The early 1990's was also an important "branding" time for Whistler. And both mountains' signature ski contests were huge draws back then. Remember the Saudan Couloir race? An insane giant slalom event that launched racers off the very lip of Blackcomb's legendary summit couloir (and ended halfway down the mountain), the Couloir race stamped Whistler as a mountain iconoclast's dream-come-true. No rules. No limits. Just point your skis down the hill and go!

 

"It was a tough race to manage," admits Podborski. "We'd try and put a few control gates in the couloir proper to slow some of the keeners down a bit, but they'd still hit the main slope going very, very fast..." Invariably there were casualties. He says the only time he ever got an earful from Nancy Greene Raine was the year her son, Willie Raine, got a little too amped up for the race and blew his knee out halfway down the course. "I still remember Nancy's phone call to me that day," he says. "My ears felt blistered for a week..."

Or what about the new program he was assigned to develop to compete with Whistler Mountain's hugely popular First Tracks breakfast? "Everybody was really excited about the concept," he explains. "But I warned them, they might not be so pleased when people started using the program's initials instead of the full name..."  The new program's moniker? First Up...

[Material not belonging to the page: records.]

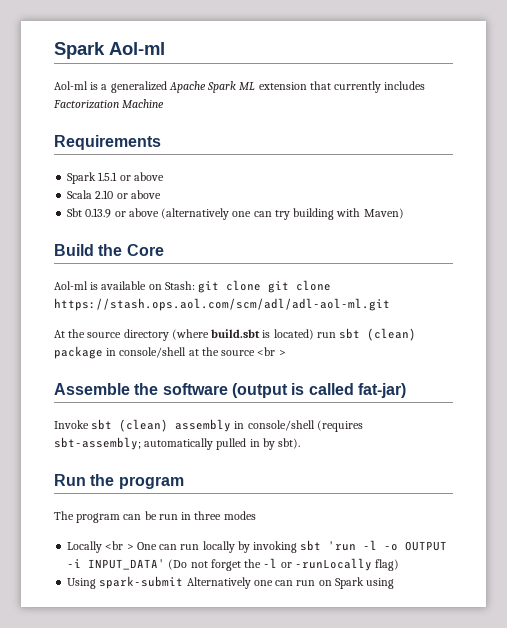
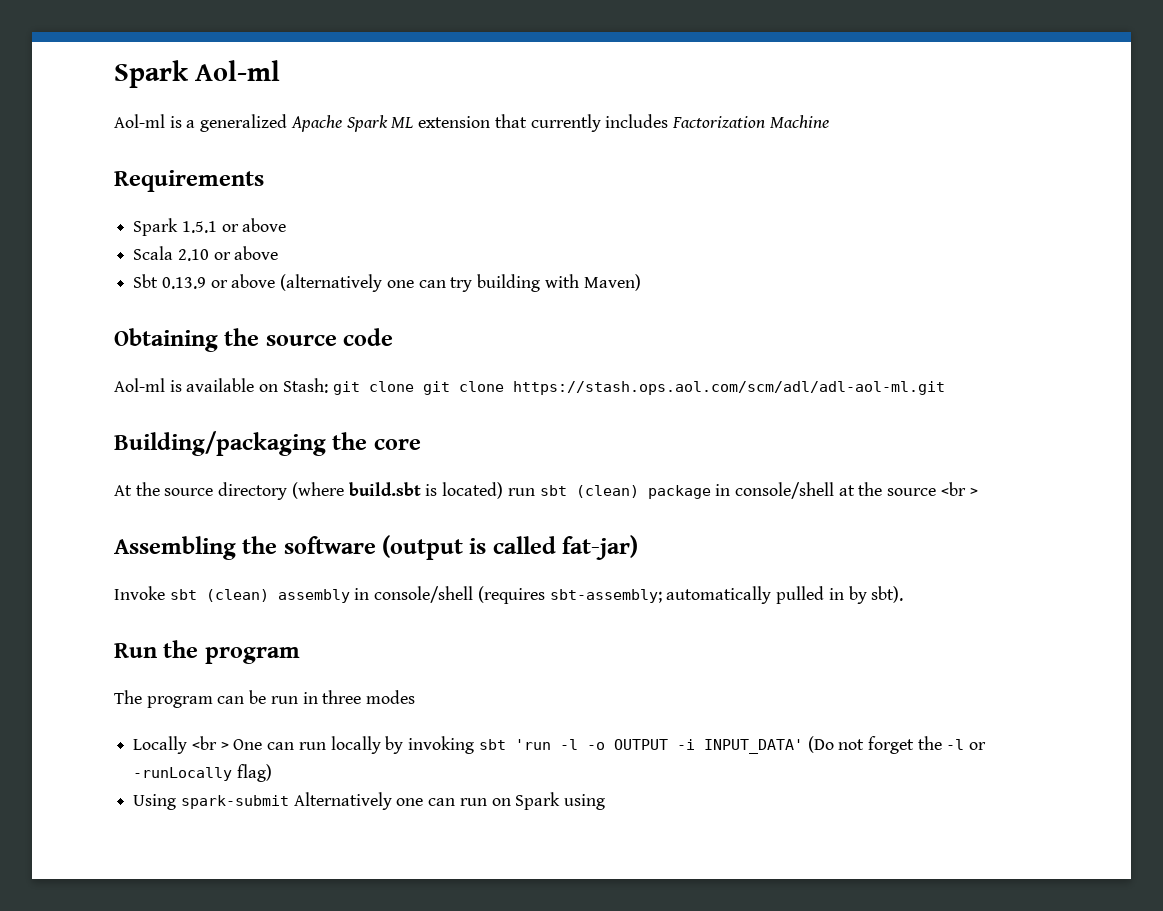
[54,244,164,256] Build the Core -> [114,328,394,352] Obtaining the source code
(390, 304) none -> [114,431,421,456] // Building/packaging the core
[54,383,130,395] Assemble -> [114,536,236,560] Assembling

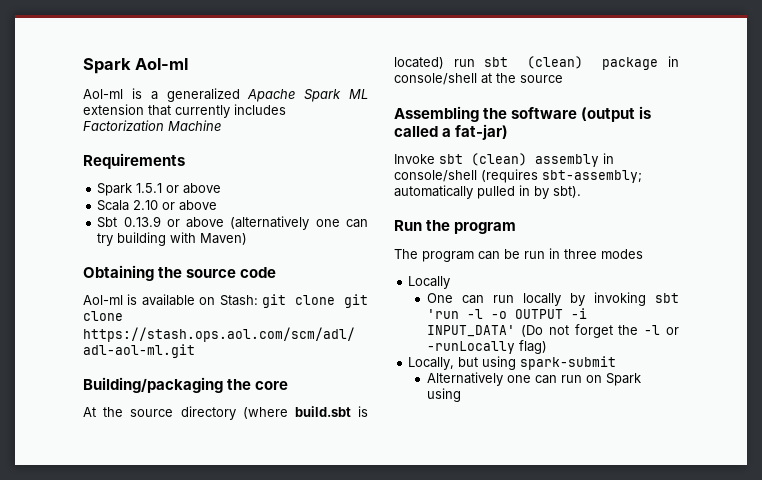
[940,482,978,496] <br > -> (563, 79) none
(556, 545) none -> [442,128,452,137] a
[191,736,229,750] <br > -> (451, 282) //
[133,794,177,810] Using -> [408,356,517,370] Locally, but using
(289, 802) none -> (617, 363) //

But all good things must come to an end. "Despite the fact that I was working for a big corporation," says Pod, "I didn't feel that the pay was commensurate with the hours I was putting in. So I was constantly looking for more income..." He'd already moved on to broadcast work in the U.S. when Canadian IOC member Charmaine Crooks contacted him in 1998 with an intriguing proposal for a brand new bid concept, Pod was all ears. Little did he know how much the new project would change his life.